Exercise directions = Whenever a line of the entries below holds the string "ModMax", copy that line and return it.

------------------------------------

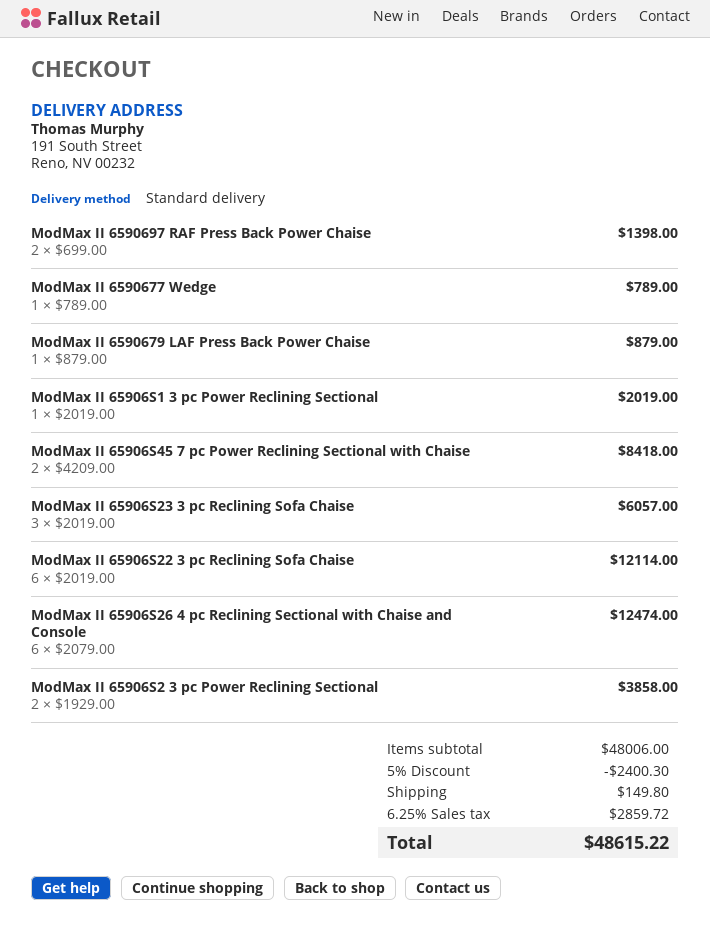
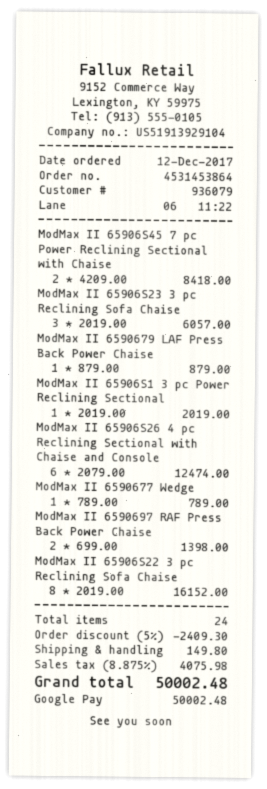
ModMax II 65906S22 3 pc Reclining Sofa Chaise: 6 x 2019.00 = 12114.00 -> 8 x 2019.00 = 16152.00
ModMax II 65906S2 3 pc Power Reclining Sectional: 2 x 1929.00 = 3858.00 -> none
discount: 5% = 2400.30 -> 5% = 2409.30
tax: 6.25% = 2859.72 -> 8.875% = 4075.98
total: 48615.22 -> 50002.48

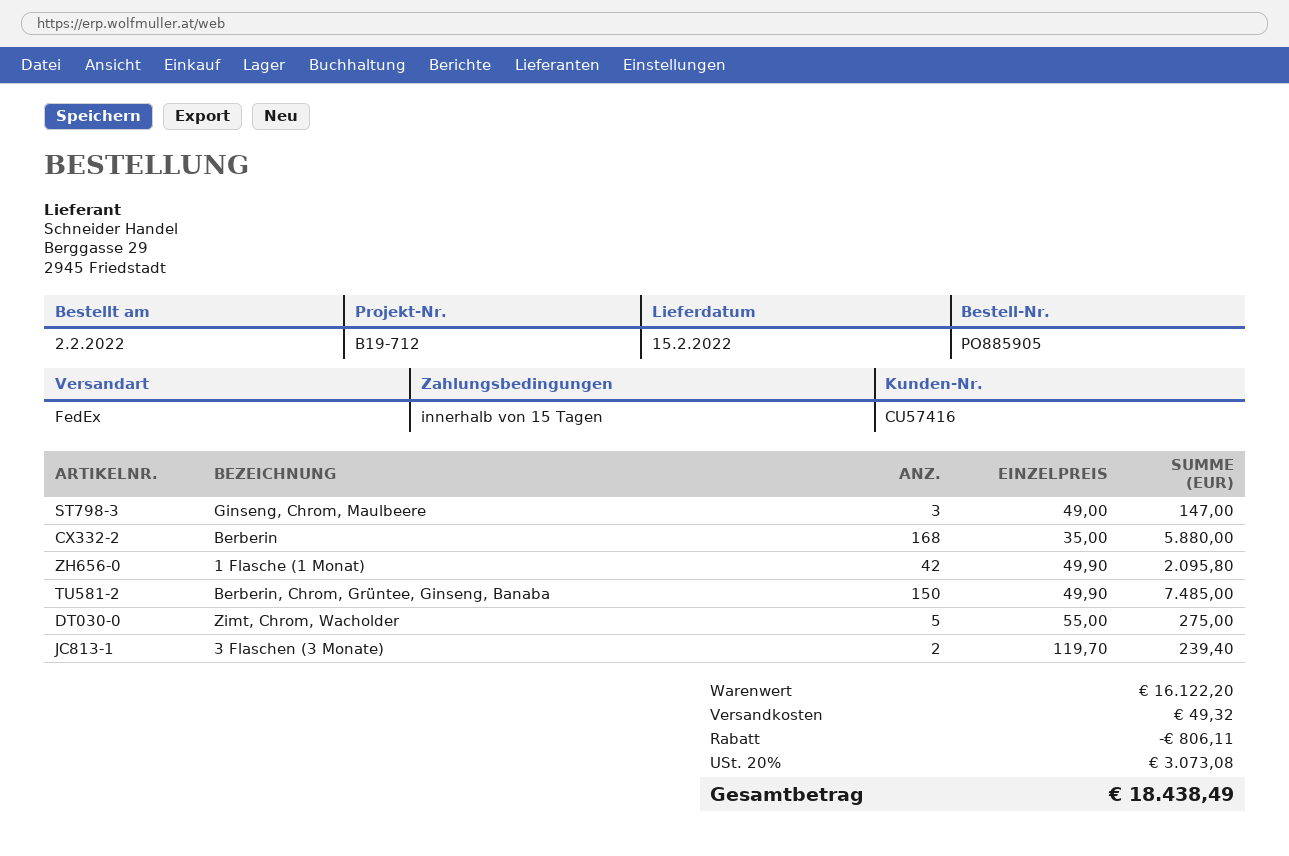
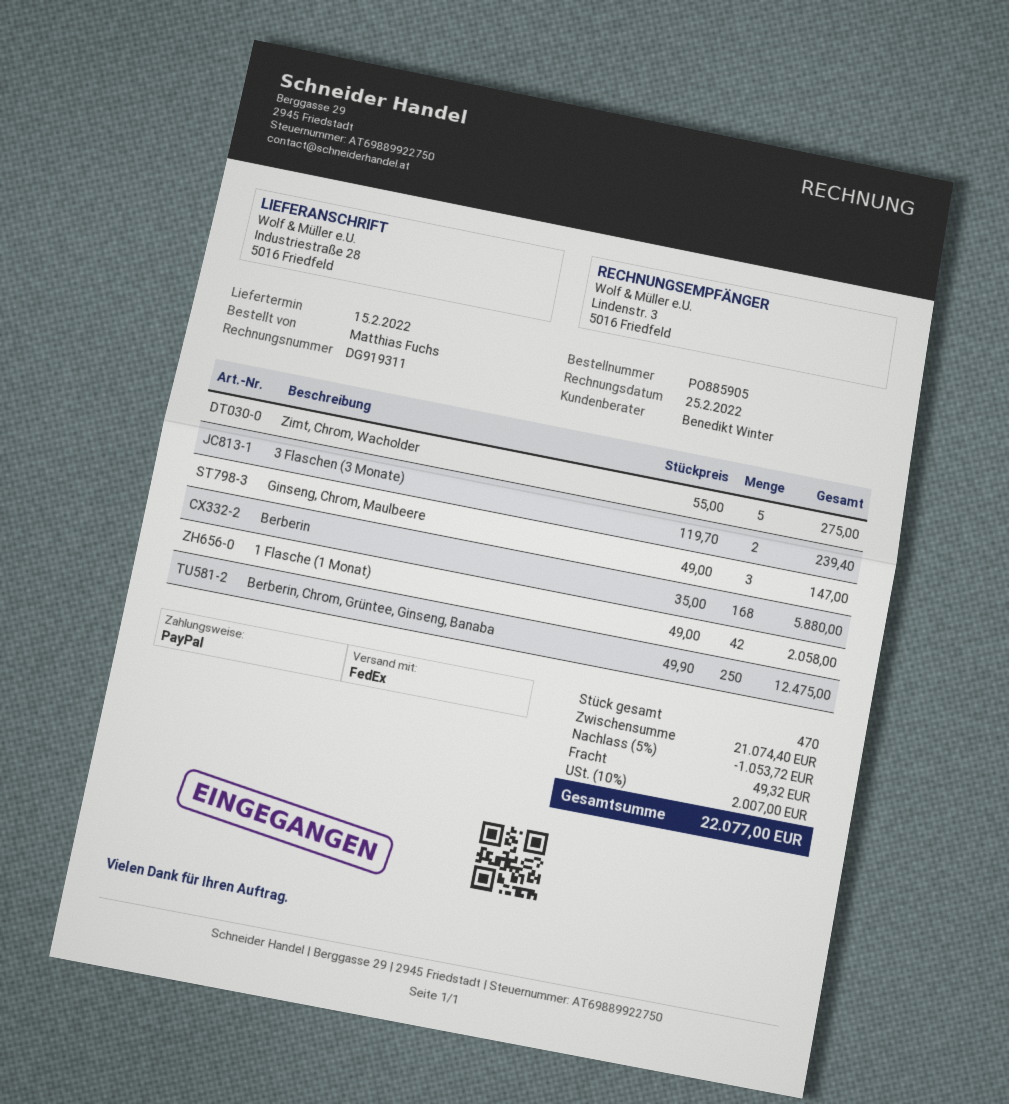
1 Flasche (1 Monat): 42 x 49.90 = 2095.80 -> 42 x 49.00 = 2058.00
Berberin, Chrom, Grüntee, Ginseng, Banaba: 150 x 49.90 = 7485.00 -> 250 x 49.90 = 12475.00
subtotal: 16122.20 -> 21074.40
discount: 806.11 -> 1053.72
tax: 20% = 3073.08 -> 10% = 2007.00
total: 18438.49 -> 22077.00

------------------------------------

Reply =
ModMax II 65906S22 3 pc Reclining Sofa Chaise: 6 x 2019.00 = 12114.00 -> 8 x 2019.00 = 16152.00
ModMax II 65906S2 3 pc Power Reclining Sectional: 2 x 1929.00 = 3858.00 -> none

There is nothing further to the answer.